Geschrieben am 13-07-2006

Hannover (ots) - Der Stellungnahme des Nationalen Ethikrates
"Selbstbestimmung und Fürsorge am Lebensende" gebühre positive
Würdigung, aber aus Sicht der Kirche seien auch kritische Anfragen
angezeigt. Damit reagierte der Vorsitzende des Rates der
Evangelischen Kirche in Deutschland (EKD), Bischof Wolfgang Huber,
auf die Veröffentlichung der Stellungnahme am heutigen Donnerstag,
13. Juli. Wolfgang Huber begrüßt, dass die Stellungnahme des
Nationalen Ethikrates wichtige Informationen enthalte und Vorschläge
zur Begrifflichkeit mache: Der Nationale Ethikrat "legt die Probleme
der gängigen Redeweise von 'aktiver', 'passiver' und 'indirekter
Sterbehilfe' dar und schlägt vor, stattdessen Sterbebegleitung,
Therapie am Lebensende, Sterbenlassen, Beihilfe zur Selbsttötung und
Tötung auf Verlangen voneinander zu unterscheiden. In der
gesellschaftlichen Debatte zur Selbstbestimmung und Fürsorge am
Lebensende sei es entscheidend, dass der Nationale Ethikrat
"zumindest teilweise deutliche Voten" zu erkennen gebe, betont
Wolfgang Huber.

An den unterschiedlichen Voten setzt auch die Kritik des
Ratsvorsitzenden an der Stellungnahme ein. Er bezeichnet es als
"verhängnisvoll", dass der Nationale Ethikrat im Blick auf die
Beihilfe zum Suizid und die Tötung auf Verlangen nicht zu klareren
und eindeutigeren Ergebnissen komme. Die evangelische Kirche will die
Ärzte weiterhin darin unterstützen, ihre bisherige Haltung
beizubehalten, am ärztlichen Ethos der Fürsorge für das Leben
festzuhalten. Erschrocken zeigt sich Wolfgang Huber über die schmale
argumentative Basis, auf welcher der erzielte Konsens über die
Beibehaltung des strafrechtlichen Verbots der Tötung auf Verlangen
stehe. Huber wünscht sich eine deutlichere Balance zwischen dem
Selbstbestimmungsrecht und der Fürsorge am Ende des Lebens. Wolfgang
Huber, der selbst bis zu seiner Wahl zum Ratsvorsitzenden im Jahr
2003 Mitglied des Nationalen Ethikrates war, fordert die Mitglieder
dieses Rates auf, einen gehaltvollen Konsens anzustreben und nicht
nur unterschiedliche Argumentationen nebeneinander zu stellen: "Dem
Missverständnis, es allen Positionen recht machen zu wollen, sollte
sich der Nationale Ethikrat nicht aussetzen."

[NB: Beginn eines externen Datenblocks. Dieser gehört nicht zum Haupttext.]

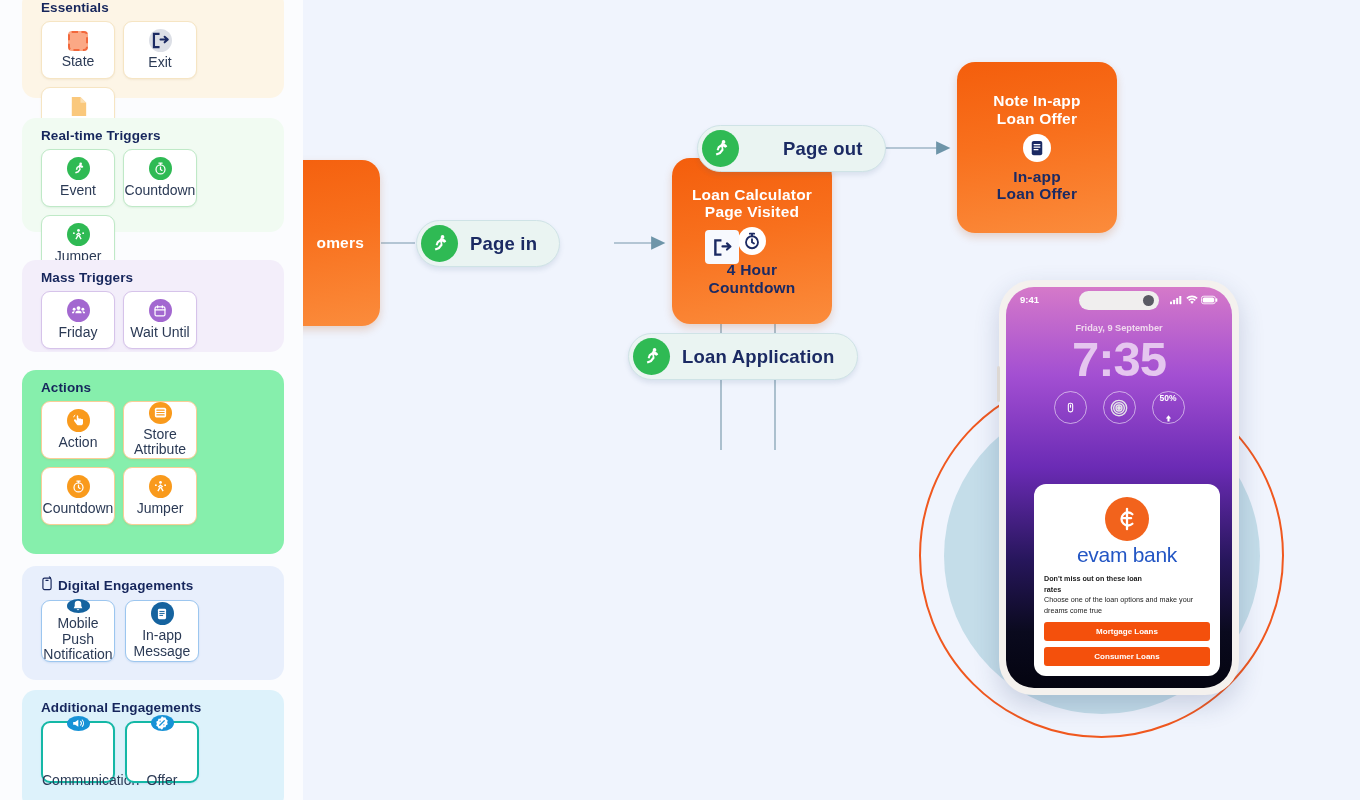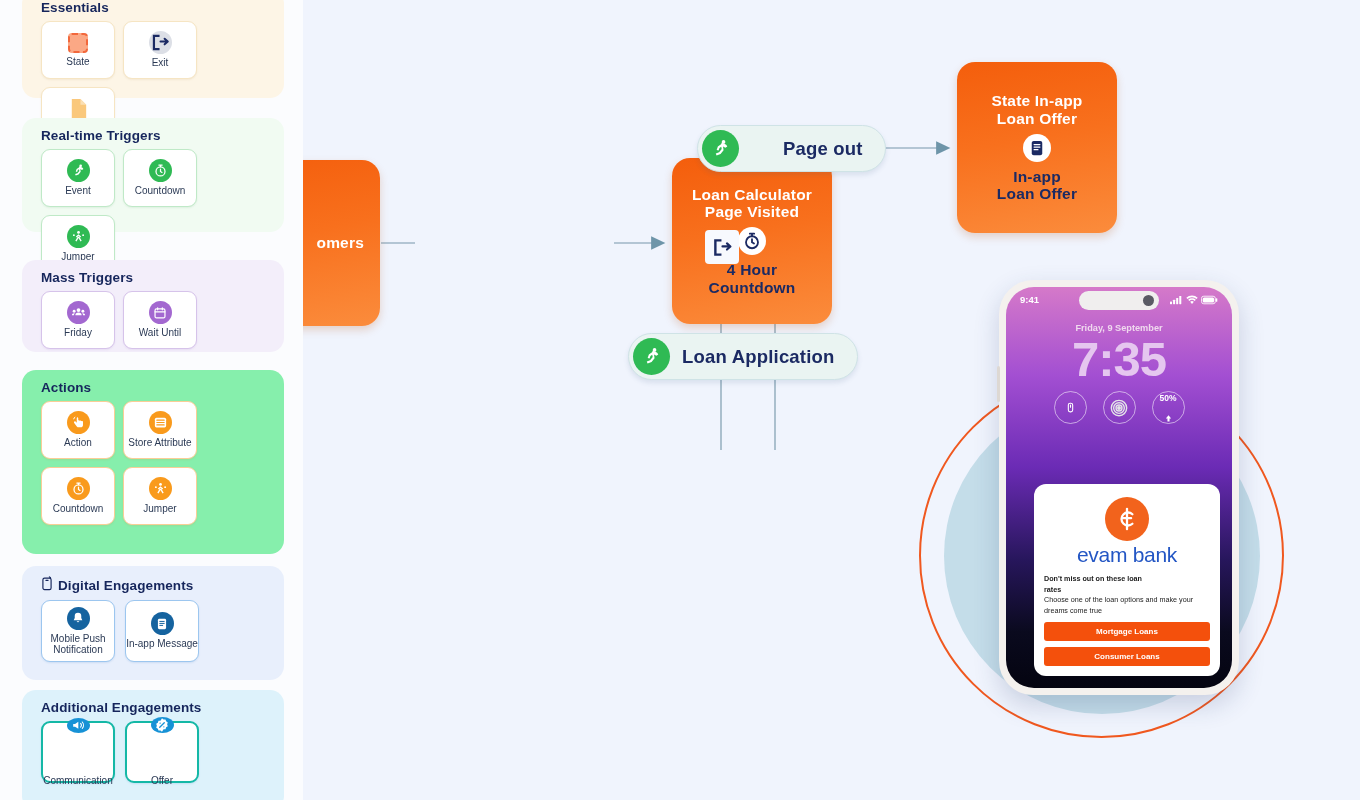"State" .tile-label { font-size: 10px -> 14px }
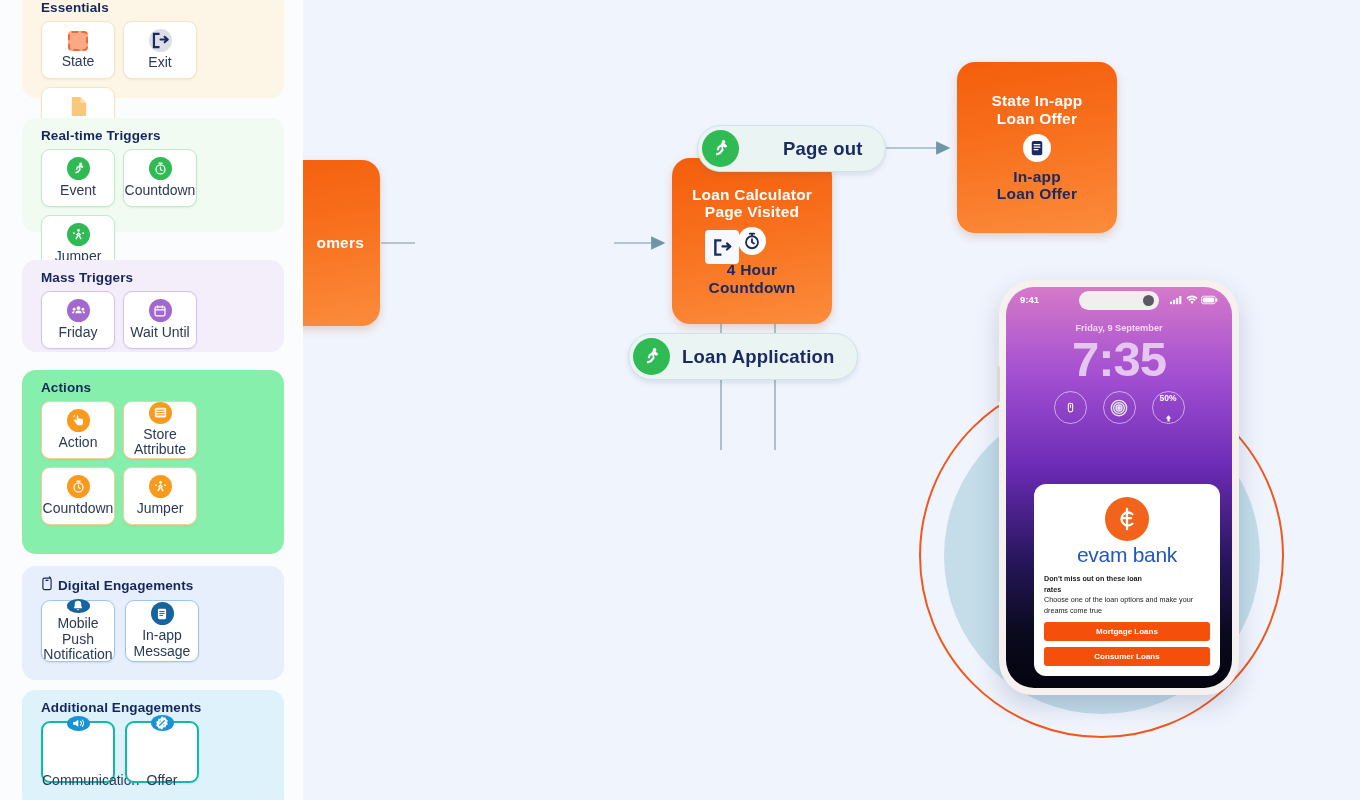"State In-app" div.obox-title { text: State -> Note }
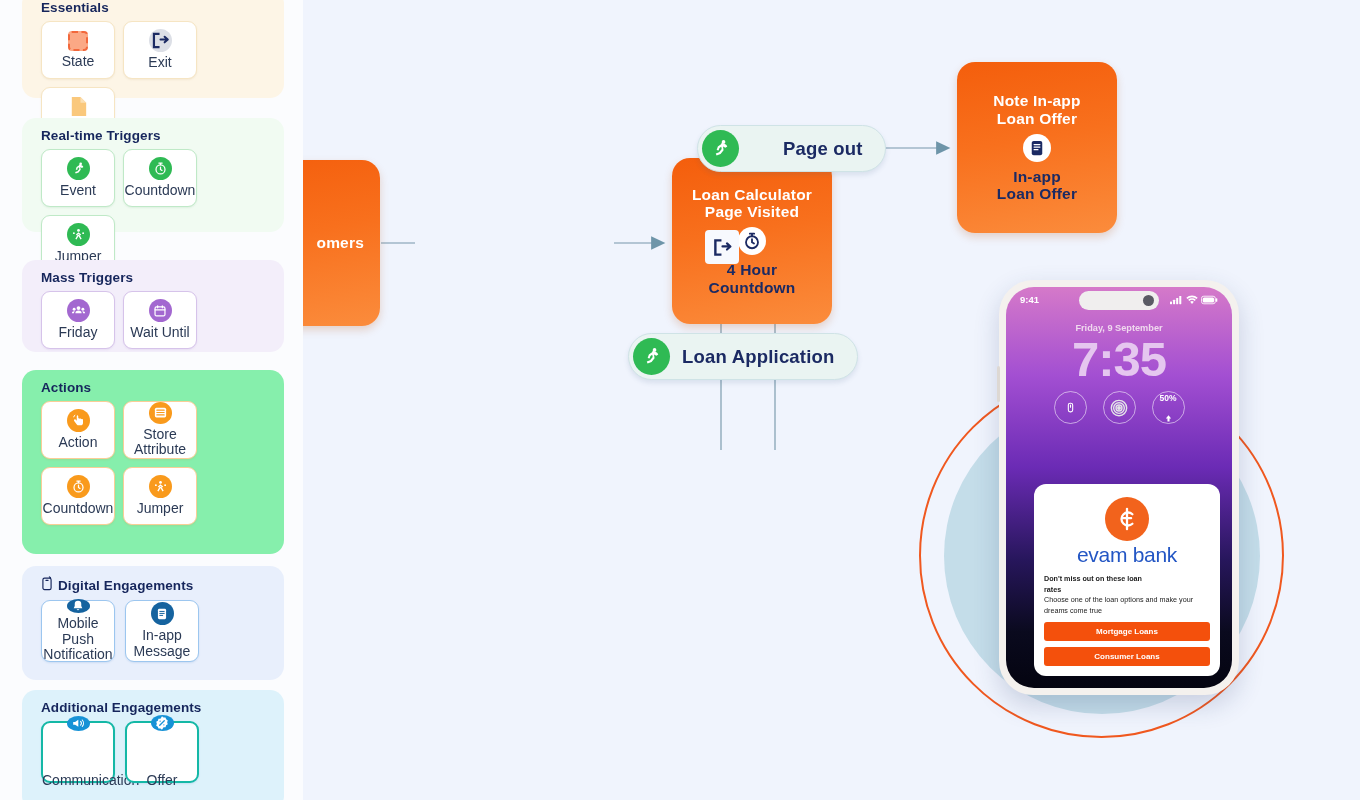"Page in" div.node { html: none -> <div> <span> <svg> <circle></circle> <path></path> </svg> </span> <span>Page in</span> </div> }
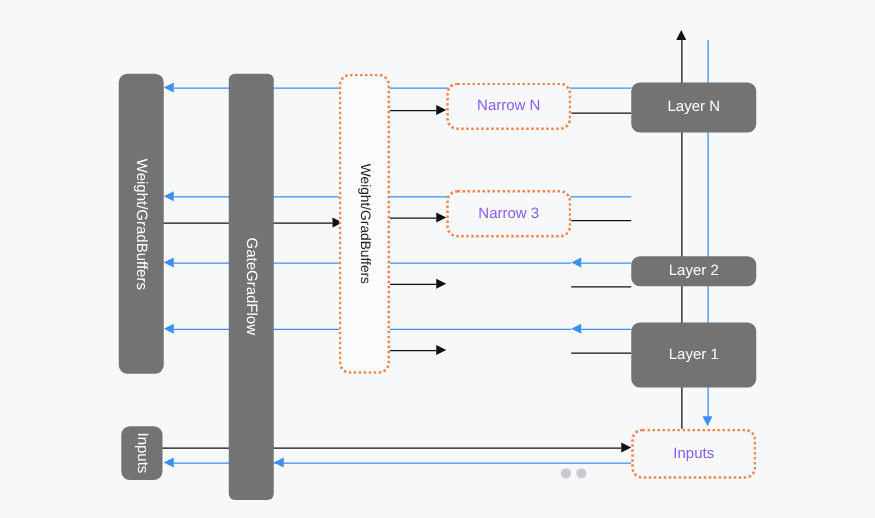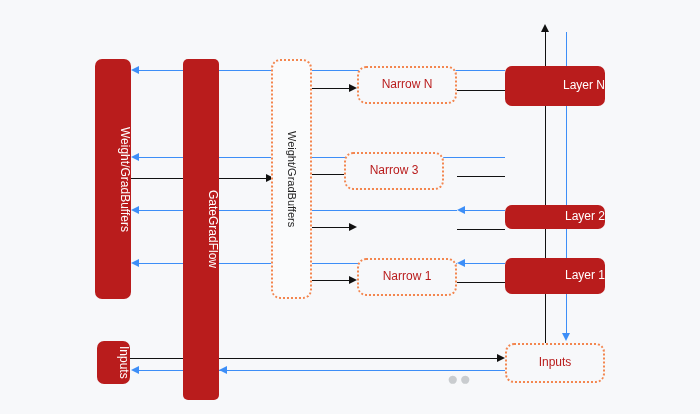"Narrow N" .node.dashed { color: #b91c1c -> #8b5cf6 }
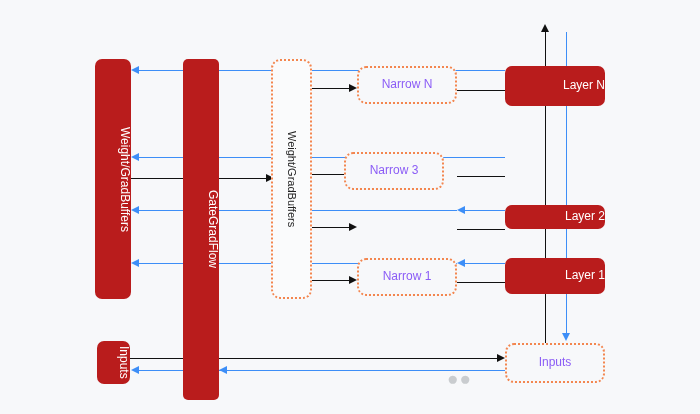"Layer N" .node.solid { background: #b91c1c -> #737373; justify-content: flex-end -> none }
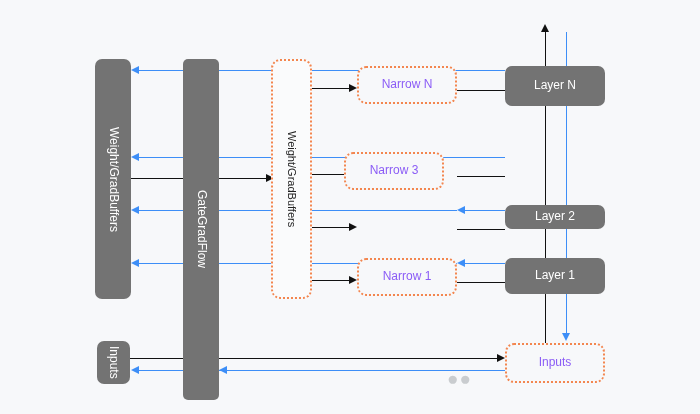"Narrow 3" div.node { left: 344px -> 357px }
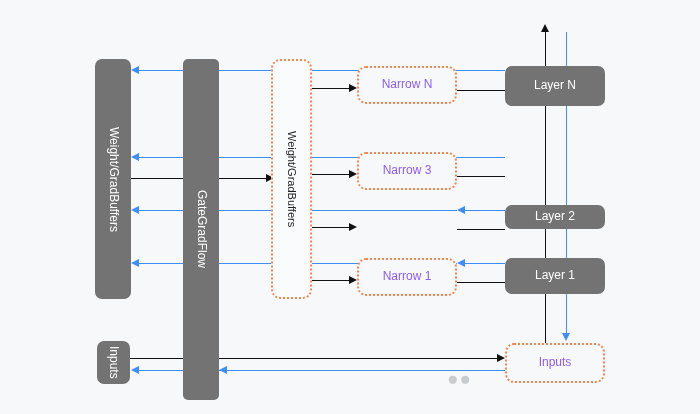"Narrow 1" div.node { html: <div> <span>Narrow 1</span> </div> -> none }
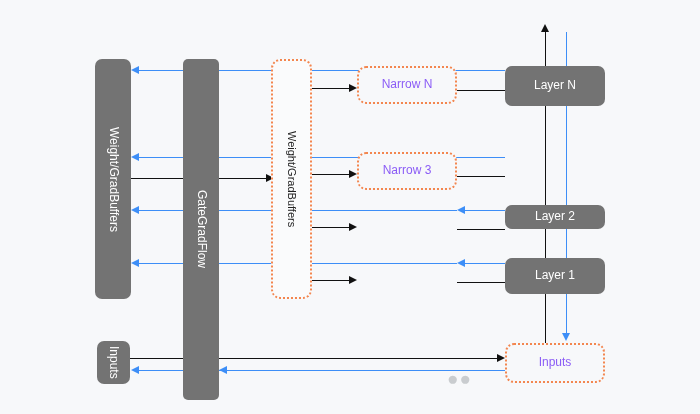"Layer 1" div.node { height: 36px -> 52px }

Die Erklärung des Vorsitzenden des Rates der EKD, Bischof Wolfgang
Huber, zur Stellungnahme "Selbstbestimmung und Fürsorge am
Lebensende" des Nationalen Ethikrates im Wortlaut:

Der Nationale Ethikrat hat am heutigen Donnerstag, 13. Juli, eine
Stellungnahme vorgelegt, die sich mit schwierigen Grenzsituationen am
Ende des menschlichen Lebens beschäftigt. Der Text verdient hohe
Aufmerksamkeit, nötigt aber auch zu kritischen Anfragen.

Aus meiner Sicht sind vor allem drei Aspekte positiv zu würdigen:

1. Die Stellungnahme des Nationalen Ethikrats enthält wichtige
Informationen. So macht sie beispielsweise auf die Defizite
aufmerksam, die im Blick auf eine ausreichende palliativmedizinische
Versorgung oder die notwendige interdisziplinäre Aus- und Fortbildung
von Ärzten und Pflegekräften für den Umgang mit Sterbenden bestehen.
Ebenso gibt sie einen guten Überblick zur strafrechtlichen
Beurteilung der am Lebensende anstehenden und möglichen
Entscheidungen und bezieht dabei auch die rechtliche und praktische
Entwicklung in anderen Ländern ein.

2. Der Nationale Ethikrat macht wichtige Vorschläge zur
Begrifflichkeit. Er legt die Probleme der gängigen Redeweise von
"aktiver", "passiver" und "indirekter Sterbehilfe" dar und schlägt
vor, stattdessen Sterbebegleitung, Therapie am Lebensende,
Sterbenlassen, Beihilfe zur Selbsttötung und Tötung auf Verlangen
voneinander zu unterscheiden. Gewiss ist der allgemeine
Sprachgebrauch nur schwer zu ändern; doch ich würde es sehr begrüßen,
wenn diese Vorschläge positiv aufgenommen würden.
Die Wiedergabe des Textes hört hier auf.